**DATA TO USE**

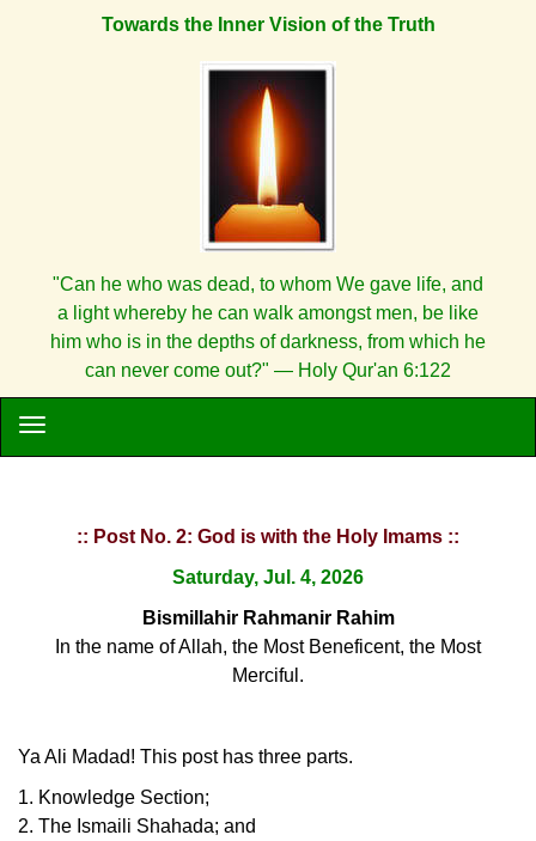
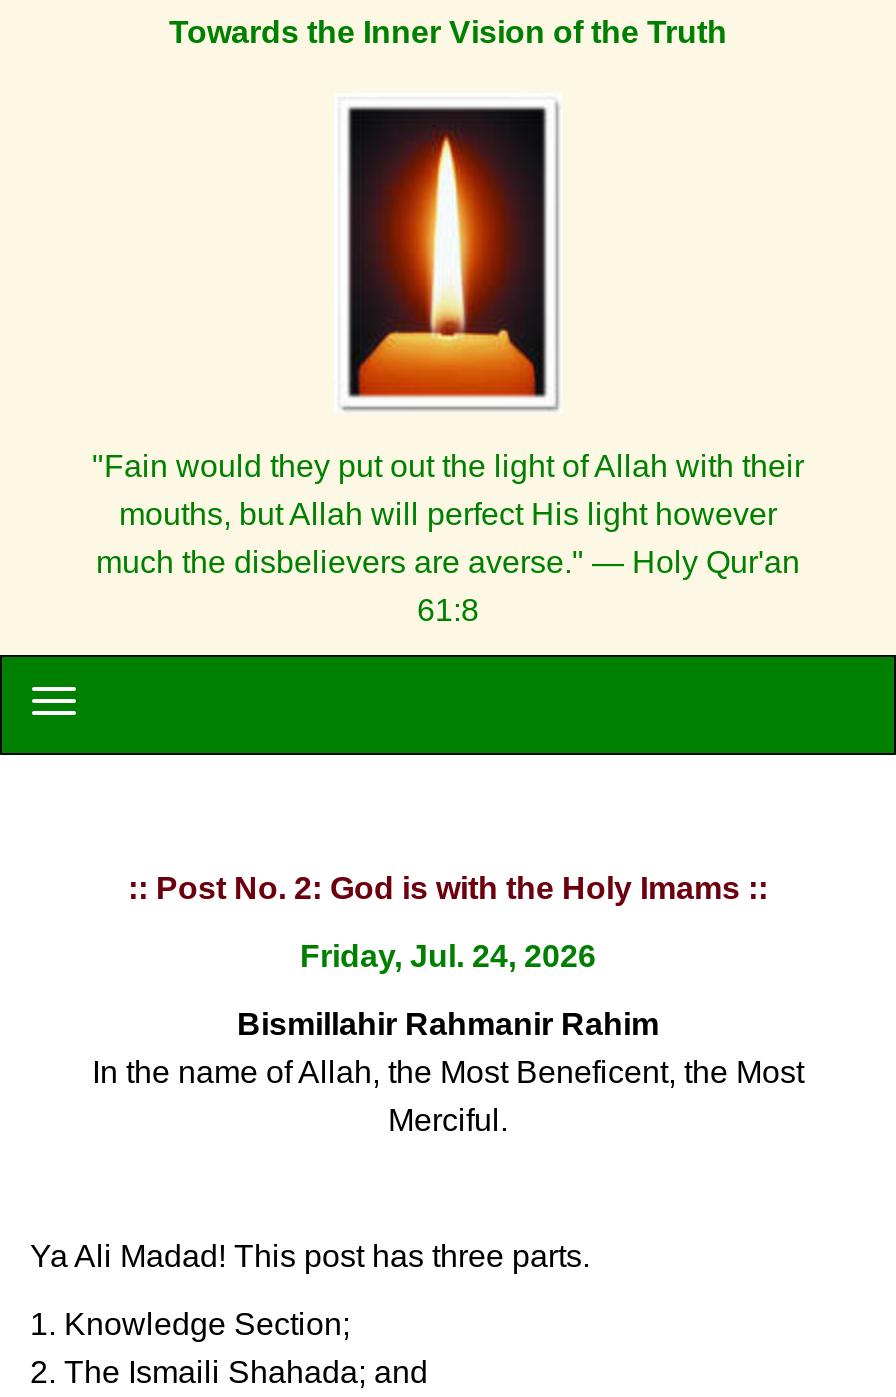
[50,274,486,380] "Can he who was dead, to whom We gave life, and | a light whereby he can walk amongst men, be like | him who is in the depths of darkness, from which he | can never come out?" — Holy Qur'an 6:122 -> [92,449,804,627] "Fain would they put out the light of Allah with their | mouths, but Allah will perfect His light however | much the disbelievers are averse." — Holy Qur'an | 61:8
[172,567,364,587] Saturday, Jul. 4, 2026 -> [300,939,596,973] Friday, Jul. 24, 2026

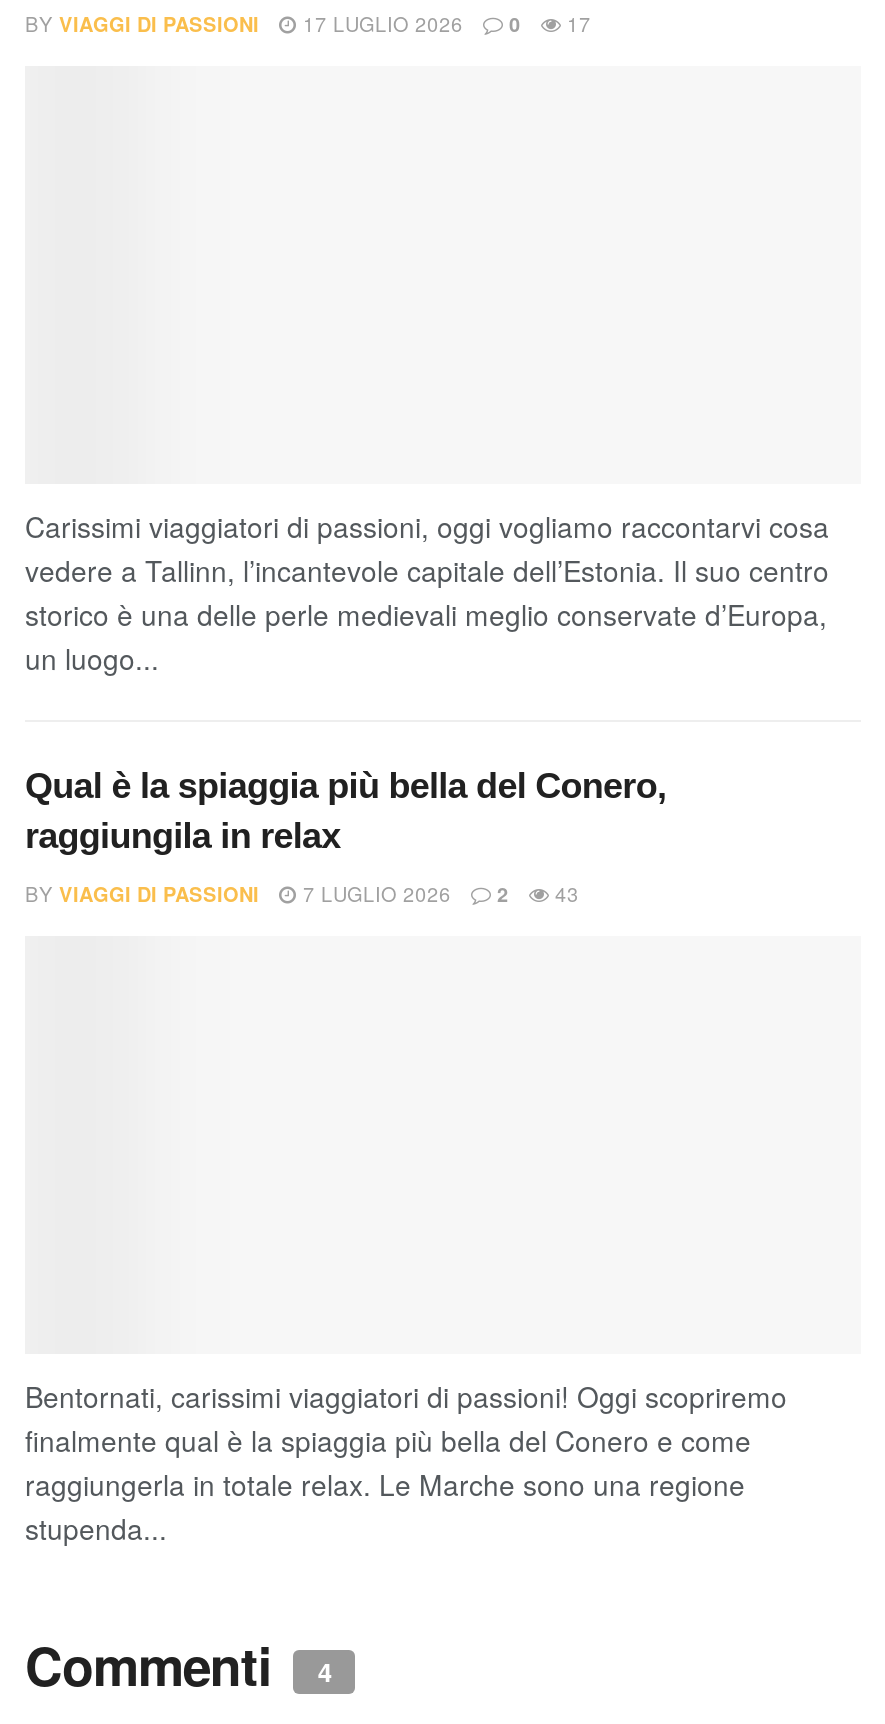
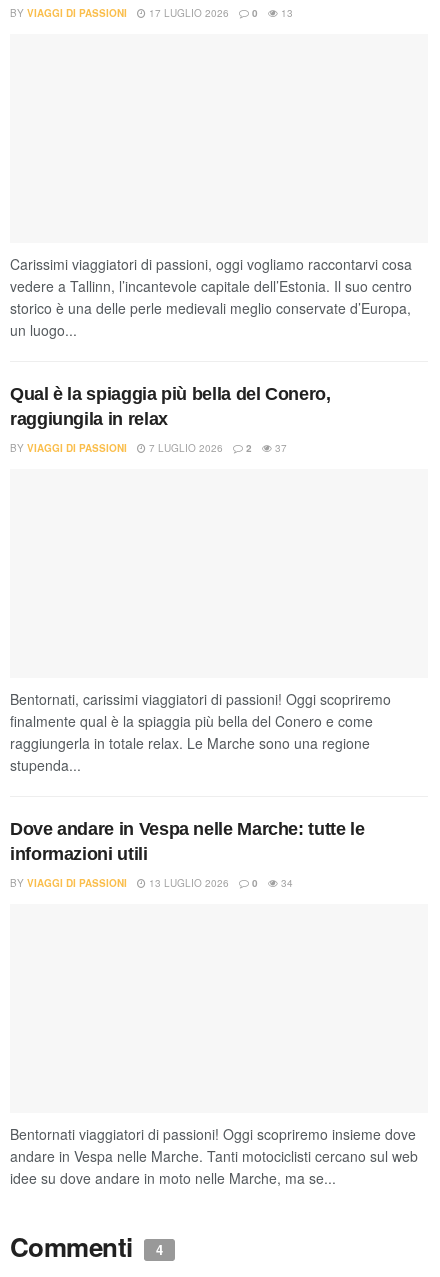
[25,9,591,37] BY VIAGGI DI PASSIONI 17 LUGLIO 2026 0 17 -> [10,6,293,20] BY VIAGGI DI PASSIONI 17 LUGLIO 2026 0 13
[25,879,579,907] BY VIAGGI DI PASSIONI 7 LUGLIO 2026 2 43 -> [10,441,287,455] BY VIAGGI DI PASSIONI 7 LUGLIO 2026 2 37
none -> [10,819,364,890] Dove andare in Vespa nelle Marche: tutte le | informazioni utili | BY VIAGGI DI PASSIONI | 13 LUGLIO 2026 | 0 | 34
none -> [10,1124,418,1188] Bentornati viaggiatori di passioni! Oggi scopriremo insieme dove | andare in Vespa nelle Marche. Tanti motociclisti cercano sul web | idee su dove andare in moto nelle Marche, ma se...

**ACTION ITEM**
All lines that contain the word "Marche" must be copied from the records above.

**EXERCISE RESULT**
none -> [10,819,364,890] Dove andare in Vespa nelle Marche: tutte le | informazioni utili | BY VIAGGI DI PASSIONI | 13 LUGLIO 2026 | 0 | 34
none -> [10,1124,418,1188] Bentornati viaggiatori di passioni! Oggi scopriremo insieme dove | andare in Vespa nelle Marche. Tanti motociclisti cercano sul web | idee su dove andare in moto nelle Marche, ma se...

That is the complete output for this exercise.